"LES AA S'APPRETENT A PORTER UN TOAST (SANS ALCOOL) ALCOOLIQUES ANONYMES : DEPUIS 40 ANS EN BELGIQUE"
in "Le Soir" (Belgique), 18 Février 1993
Les AA s'apprêtent à porter un toast (sans alcool)
Alcooliques Anonymes : depuis 40 ans en Belgique
Jean était un ado comme les autres. Il levait le coude de temps en temps. Au service militaire, il apprivoisait encore la bière. Et puis, il y a eu ce «déclic». De fichus problèmes affectifs qui l'ont plongé dans l'alcoolisme. Je me souviens d'avoir passé une semaine entière à boire du matin au soir. Henri était un ouvrier perpétuellement enrhumé. Lorsqu'il toussait sur le chantier, il se soignait à grosses gorgées d'un «médicament» de sa préparation, qui n'avait du sirop que l'étiquette du flacon. Leur mauvais feuilleton se conjugue désormais au passé. Depuis qu'ils ont poussé la même porte, il y a quelques années, ils soufflent.
Je n'ai plus touché à un verre depuis cinq ans, dit Jean. Même si la tentation est toujours là, obsessionnelle. Je résiste de mieux en mieux, mais il n'est jamais facile, au boulot, de voir les bouteilles d'alcool rangées dans la même armoire que le percolateur...
Cette porte, c'est celle des Alcooliques Anonymes. Ils s'y retrouvent toutes les semaines. Pour échanger leurs expériences, se féliciter de l'effort accompli, ou débattre d'un thème précis. Leurs maîtres mots: l'abstinence et la solidarité.
On sait que l'on ne guérira jamais tout à fait, dit Henri. L'important, c'est de pouvoir rester à l'écart du moindre verre. De ne pas retomber. Un numéro d'appel fonctionne vingt-quatre heures sur 24 si l'un d'eux a besoin d'aide (1).
L'association est née en 1935 aux États-Unis de la rencontre de deux hommes que l'histoire retiendra sous les seuls prénoms de «Bill» et «Bob». Depuis lors, leur idée a essaimé. Les AA comptent aujourd'hui 88.000 groupes, présents dans 134 pays...
En Belgique, cela fait quarante ans que le premier cercle s'est établi à Bruxelles. Un anniversaire que les quelque 600 groupes (200 francophones et 400 néerlandophones au sein desquels se retrouvent au moins 10.000 AA) du pays s'apprêtent à fêter.
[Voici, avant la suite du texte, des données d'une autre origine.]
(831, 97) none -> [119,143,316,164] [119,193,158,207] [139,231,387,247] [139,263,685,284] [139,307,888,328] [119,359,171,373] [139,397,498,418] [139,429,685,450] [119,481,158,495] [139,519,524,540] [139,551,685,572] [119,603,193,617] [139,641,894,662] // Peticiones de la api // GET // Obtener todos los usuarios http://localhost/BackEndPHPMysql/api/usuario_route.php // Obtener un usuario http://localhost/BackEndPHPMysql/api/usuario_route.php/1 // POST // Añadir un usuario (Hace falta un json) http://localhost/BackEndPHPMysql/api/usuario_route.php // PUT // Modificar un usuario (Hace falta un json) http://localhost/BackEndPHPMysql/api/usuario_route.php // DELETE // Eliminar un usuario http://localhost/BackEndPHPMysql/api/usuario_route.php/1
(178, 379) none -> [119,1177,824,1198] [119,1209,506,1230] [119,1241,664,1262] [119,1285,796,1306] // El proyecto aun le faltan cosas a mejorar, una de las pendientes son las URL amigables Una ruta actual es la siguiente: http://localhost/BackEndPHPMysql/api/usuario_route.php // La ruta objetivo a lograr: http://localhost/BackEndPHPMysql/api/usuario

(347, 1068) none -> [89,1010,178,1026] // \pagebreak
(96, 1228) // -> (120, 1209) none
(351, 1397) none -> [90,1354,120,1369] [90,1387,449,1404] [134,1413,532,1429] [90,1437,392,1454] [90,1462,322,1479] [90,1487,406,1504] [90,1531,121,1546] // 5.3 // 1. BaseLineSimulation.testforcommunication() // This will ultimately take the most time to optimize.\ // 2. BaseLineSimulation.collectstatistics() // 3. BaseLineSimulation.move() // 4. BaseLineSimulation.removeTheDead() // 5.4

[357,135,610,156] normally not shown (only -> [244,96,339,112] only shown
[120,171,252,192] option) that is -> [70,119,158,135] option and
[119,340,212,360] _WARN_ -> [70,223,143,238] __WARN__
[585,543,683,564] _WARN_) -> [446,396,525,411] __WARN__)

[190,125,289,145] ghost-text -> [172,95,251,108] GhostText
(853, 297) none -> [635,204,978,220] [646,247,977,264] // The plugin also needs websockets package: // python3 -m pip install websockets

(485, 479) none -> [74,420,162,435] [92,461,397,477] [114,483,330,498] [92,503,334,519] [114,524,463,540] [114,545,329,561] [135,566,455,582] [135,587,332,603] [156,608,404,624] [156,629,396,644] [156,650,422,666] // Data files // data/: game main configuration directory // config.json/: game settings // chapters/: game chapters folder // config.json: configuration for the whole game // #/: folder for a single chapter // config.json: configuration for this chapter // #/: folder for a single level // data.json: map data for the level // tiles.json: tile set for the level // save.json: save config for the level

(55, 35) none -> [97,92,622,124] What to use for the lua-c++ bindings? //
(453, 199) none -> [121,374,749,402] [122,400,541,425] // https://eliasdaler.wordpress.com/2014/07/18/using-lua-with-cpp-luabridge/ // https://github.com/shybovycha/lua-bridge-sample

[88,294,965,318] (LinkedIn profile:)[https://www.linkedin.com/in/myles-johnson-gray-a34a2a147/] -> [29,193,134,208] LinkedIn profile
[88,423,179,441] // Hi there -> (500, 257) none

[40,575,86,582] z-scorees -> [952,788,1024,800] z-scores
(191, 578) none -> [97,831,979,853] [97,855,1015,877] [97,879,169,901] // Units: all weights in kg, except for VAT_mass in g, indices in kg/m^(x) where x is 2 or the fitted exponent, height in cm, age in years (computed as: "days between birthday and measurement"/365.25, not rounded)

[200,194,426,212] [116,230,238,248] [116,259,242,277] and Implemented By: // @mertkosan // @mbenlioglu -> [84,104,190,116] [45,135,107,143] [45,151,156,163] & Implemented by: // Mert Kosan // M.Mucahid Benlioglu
Samedi 27 février, à Alost, une journée commémorative sera placée sous le thème «mieux vivre». Au programme: diverses informations sur la «maladie alcoolique» (pour les AA, il ne fait aucun doute que l'alcoolique est un malade qui colle peu à l'image du clochard ivrogne), des témoignages, un rappel historique du mouvement, etc.
Si vous avez essayé de cesser de boire durant une semaine (ou plus) pour constater que vous n'y parvenez pas, s'il vous arrive de boire tôt dans la matinée, si vous souffrez de pertes de mémoire, si vous avez des absences au travail pour cause d'excès de boisson, des problèmes dus au même motif dans votre ménage (tels sont quelques-uns des symptômes que décrivent les AA), alors il y a de fortes chances que cette journée s'adresse à vous.
Mais pas à vous seulement, car elle entend viser un large public et, même sans champagne (du moins pour les alcooliques car ils ne veulent pas priver les autres...), elle a l'intention de pétiller : les festivités s'achèveront par une soirée dansante.
JOËLLE MESKENS
(1) Les Alcooliques Anonymes, 13, rue du Boulet, 1000 Bruxelles. Pour tous renseignements : 02-511.40.30 ou 513.23.36.